Really, I get the best of both worlds - I get great piece of software to build on and any changes I make go back under the GPL. Really, though, I wanted to work with the developer.

So, I added the GNU build system, broke out a bunch of code into libraries. I can pretty much do what I want now, you know. Though it is written in C, I gave it a quasi-OOP system so I can just pass structs between interfaces. And I gave it on of those really annoying names that means absolutely nothing: focaza.

GNU Arch

is really fucking cool. Eveything that I ever wanted in a source control system. I don't understand why people think that CVS is easier than GNU Arch - have any of you guys/girls who think this ever tried to delete a directory in CVS, change a file name or move one large section of your code to another section. Arch makes all of this simple.

tla commit

Had some great conversations via email on Friday with a couple of Free Software developers. One project I wanted to contribute code to did not want any outside code so the guy was really cool and said he wouldn't mind if I forked the project (yea, I know - fork bad).
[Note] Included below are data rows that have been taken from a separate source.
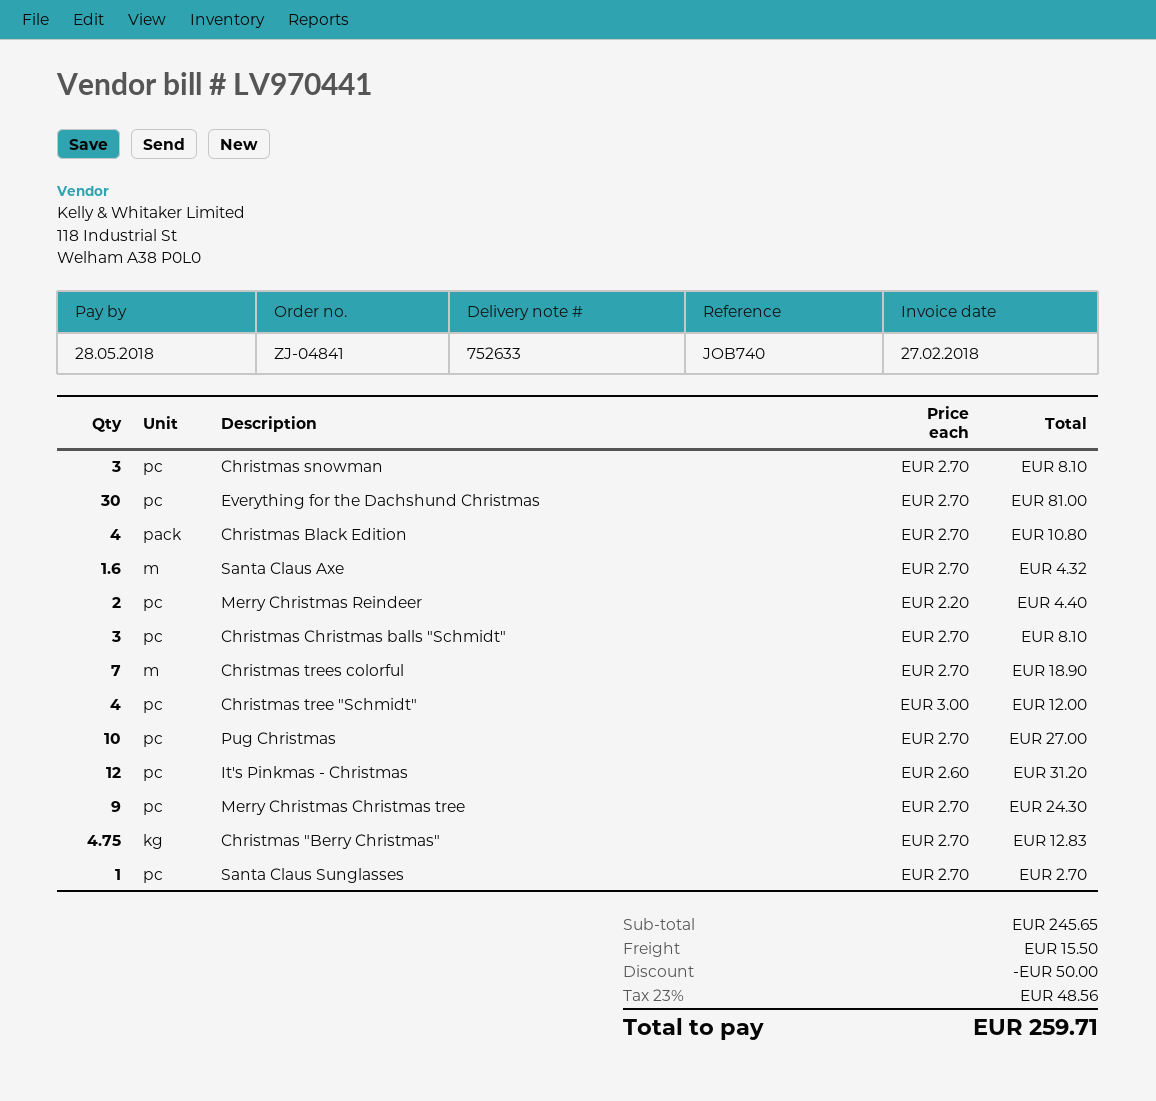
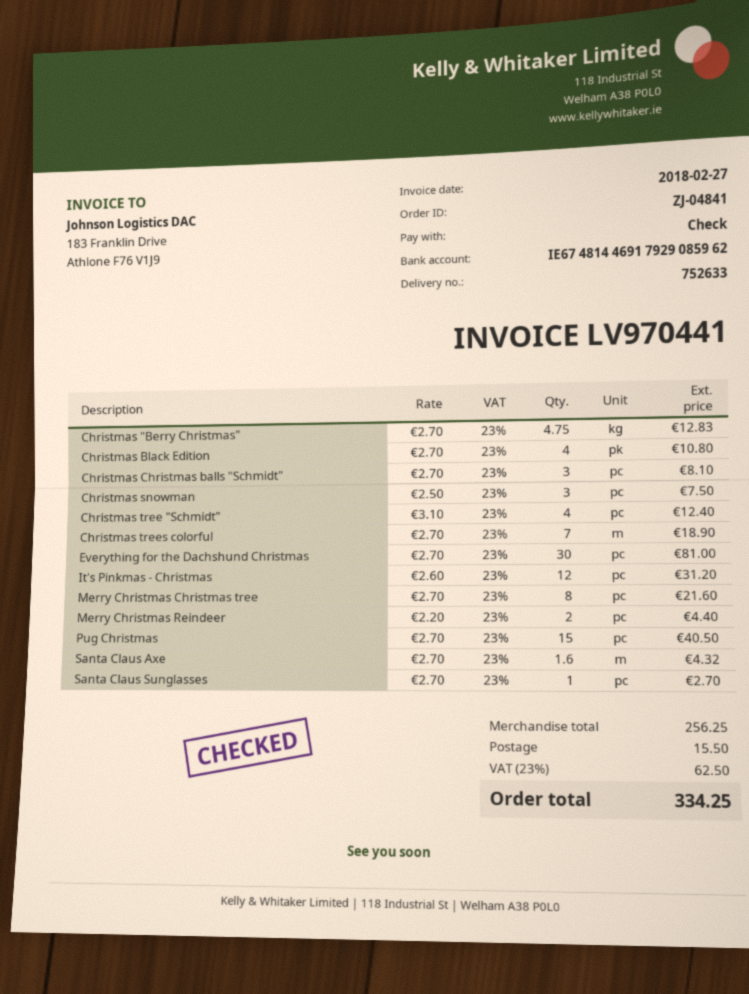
Christmas snowman: 3 x 2.70 = 8.10 -> 3 x 2.50 = 7.50
Christmas tree "Schmidt": 4 x 3.00 = 12.00 -> 4 x 3.10 = 12.40
Pug Christmas: 10 x 2.70 = 27.00 -> 15 x 2.70 = 40.50
Merry Christmas Christmas tree: 9 x 2.70 = 24.30 -> 8 x 2.70 = 21.60
subtotal: 245.65 -> 256.25
discount: 50.00 -> none
tax: 23% = 48.56 -> 23% = 62.50
total: 259.71 -> 334.25

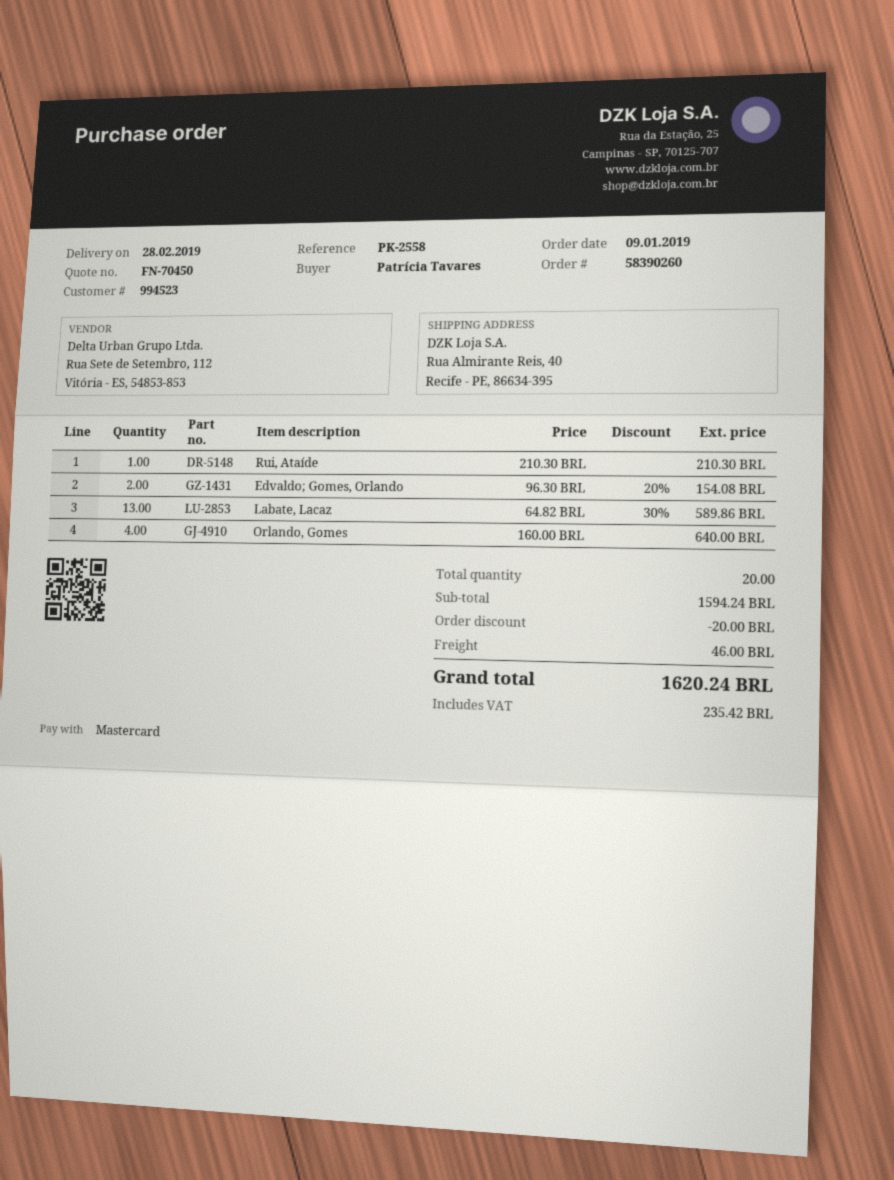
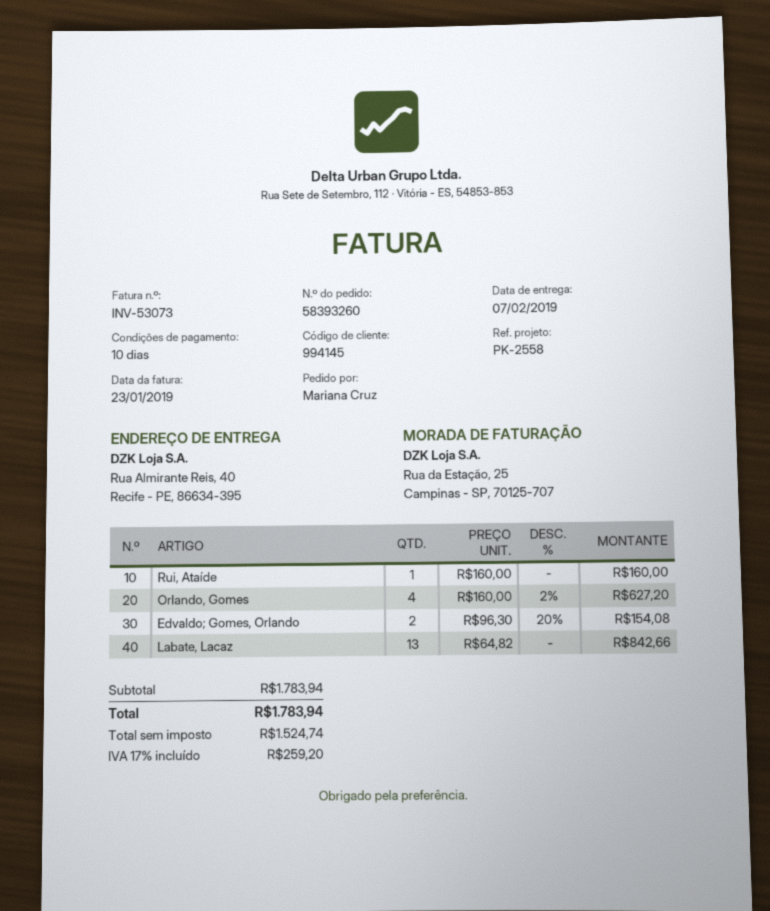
order number: 58390260 -> 58393260
delivery date: 2019-02-28 -> 2019-02-07
customer number: 994523 -> 994145
ordered by: Patrícia Tavares -> Mariana Cruz
Rui, Ataíde: 1 x 210.30 = 210.30 -> 1 x 160.00 = 160.00
Labate, Lacaz: 13 x 64.82 - 30% = 589.86 -> 13 x 64.82 = 842.66
Orlando, Gomes: 4 x 160.00 = 640.00 -> 4 x 160.00 - 2% = 627.20
subtotal: 1594.24 -> 1783.94
discount: 20.00 -> none
shipping: 46.00 -> none
tax: 235.42 -> 259.20
total: 1620.24 -> 1783.94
The other guy gave me updates on what he thought was wrong with a really big Free Software project from the inside. {} Not being specific here for a reason - for the first project I do not want to announce that I am forking because the project is excellent and I do not want to cause inner conflicts (but the code will be released under a different name). On the second topic, I would hate to skew anyone's opinion and the guy who had the complaints has not voiced all of them in public yet (though I think that he will).

In other news, I read Havoc Pennington's blog about choosing OpenOffic over GNOME Office and it was a bit depressing (http://log.ometer.com - 2004-03-06: Office suites). I am not a GNOME developers myself, but I thought that with things like bonobo having to pick a specific application as an office suite would not be necessary. I know that OpenOffice is not able to embed gnumeric or AbiWord documents, but I really hope this is where GNOME Office is eventually heading. While I am at it - where does bonobo fit in to the picture? From my days as a Windows developer, I really miss being able to easily embed one application into another - or use a component from one application in another.